RECORDS FOR THE TASK
----
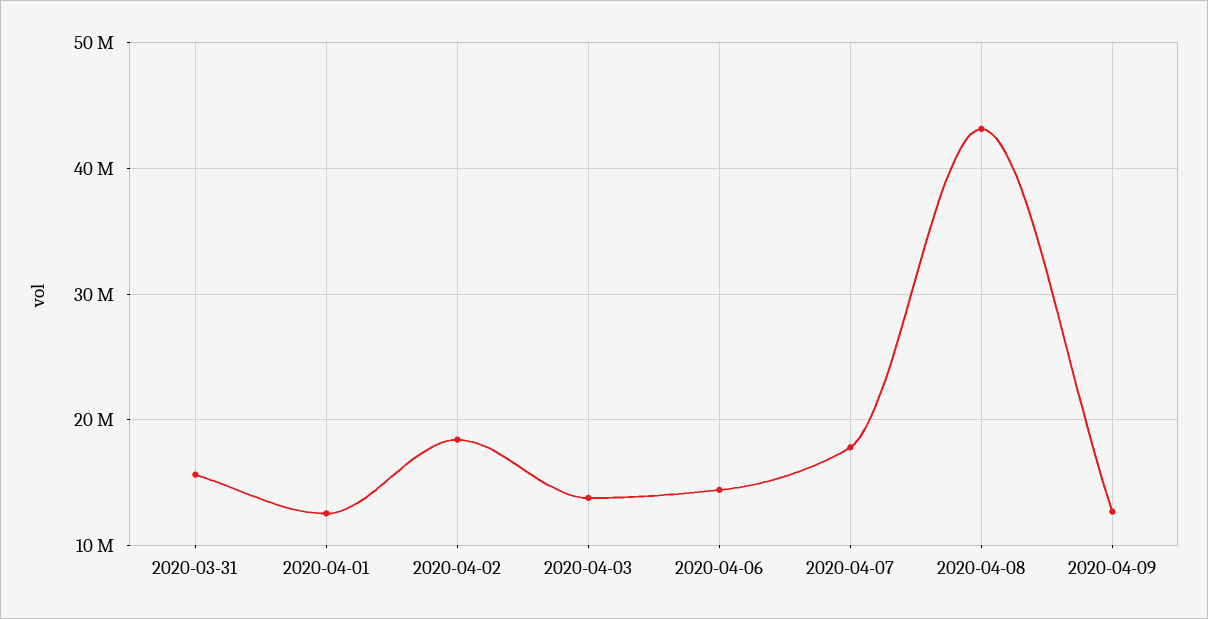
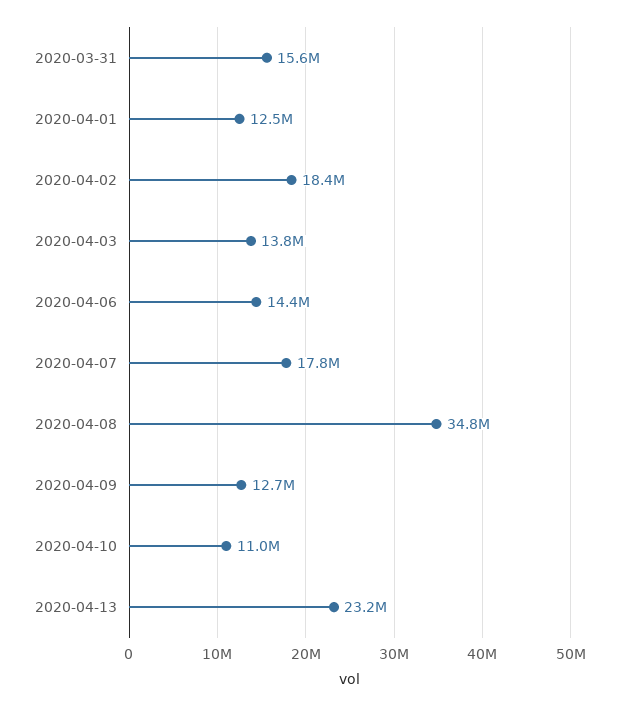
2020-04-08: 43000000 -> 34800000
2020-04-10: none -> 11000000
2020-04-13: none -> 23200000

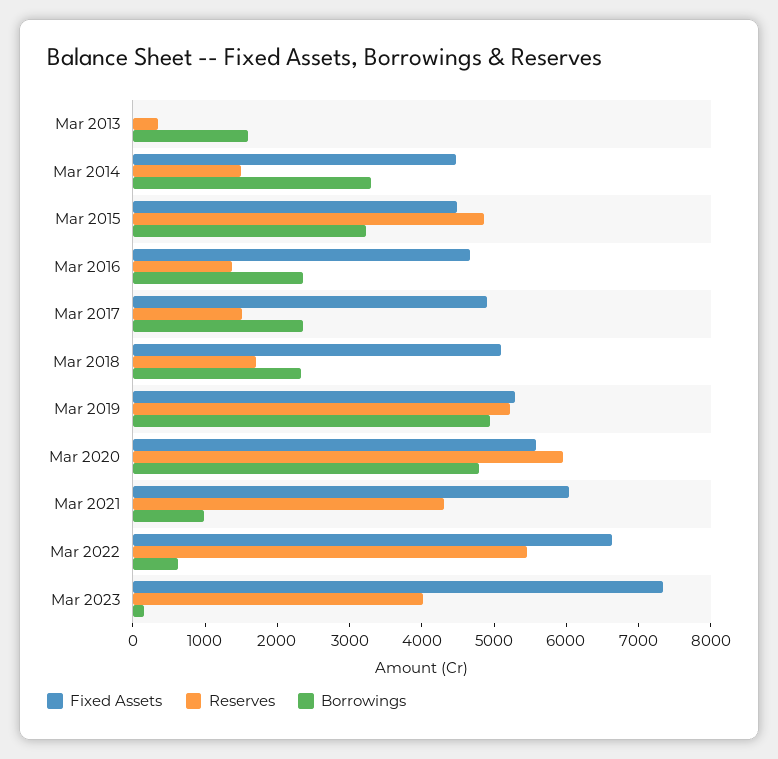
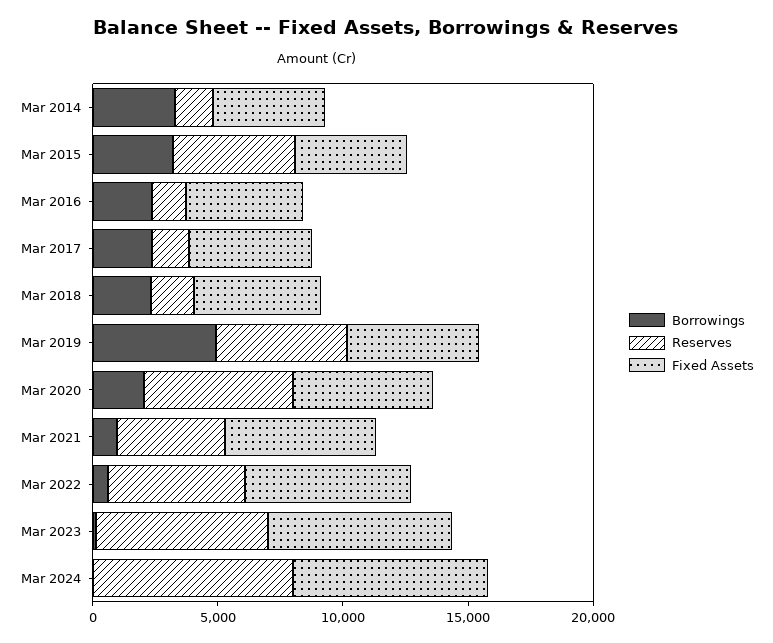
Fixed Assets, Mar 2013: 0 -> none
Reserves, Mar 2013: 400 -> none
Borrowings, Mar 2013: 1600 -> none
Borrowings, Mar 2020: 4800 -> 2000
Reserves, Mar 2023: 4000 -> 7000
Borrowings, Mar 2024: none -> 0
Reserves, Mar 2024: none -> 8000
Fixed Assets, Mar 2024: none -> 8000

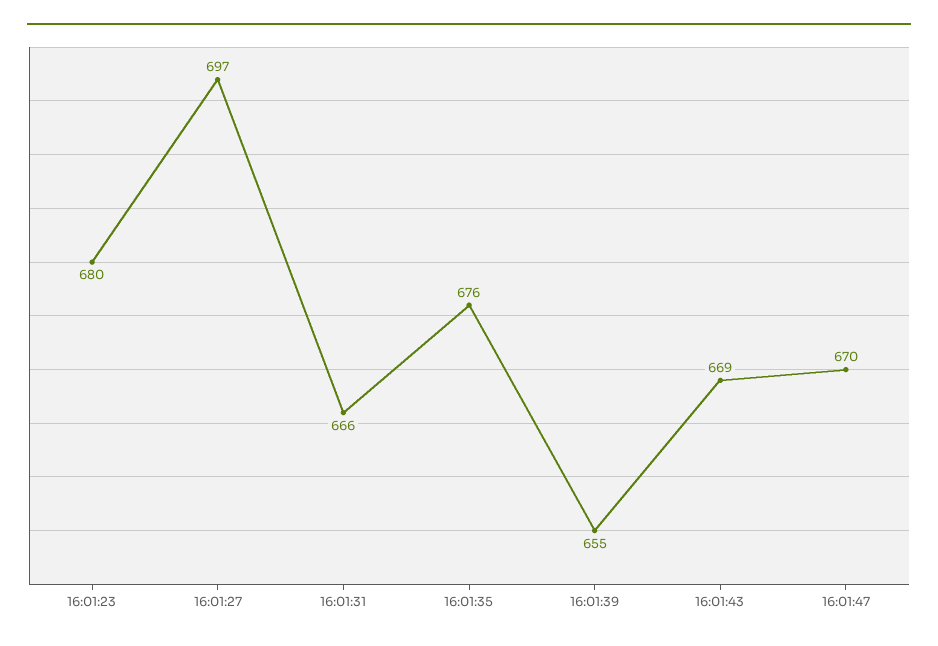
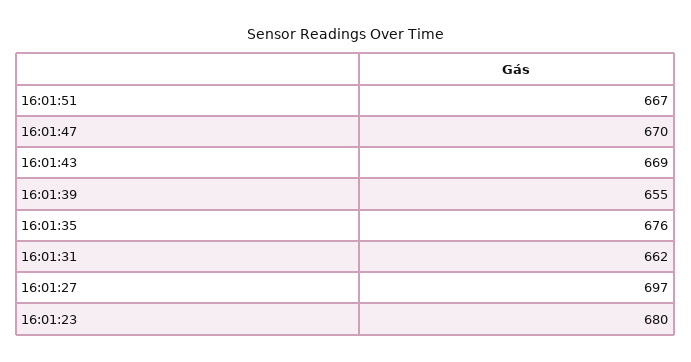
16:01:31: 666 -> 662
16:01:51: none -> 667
----
GOAL OF THE EXERCISE
Read through the entries and copy every line that includes "Reserves".

EXERCISE ANSWER
Reserves, Mar 2013: 400 -> none
Reserves, Mar 2023: 4000 -> 7000
Reserves, Mar 2024: none -> 8000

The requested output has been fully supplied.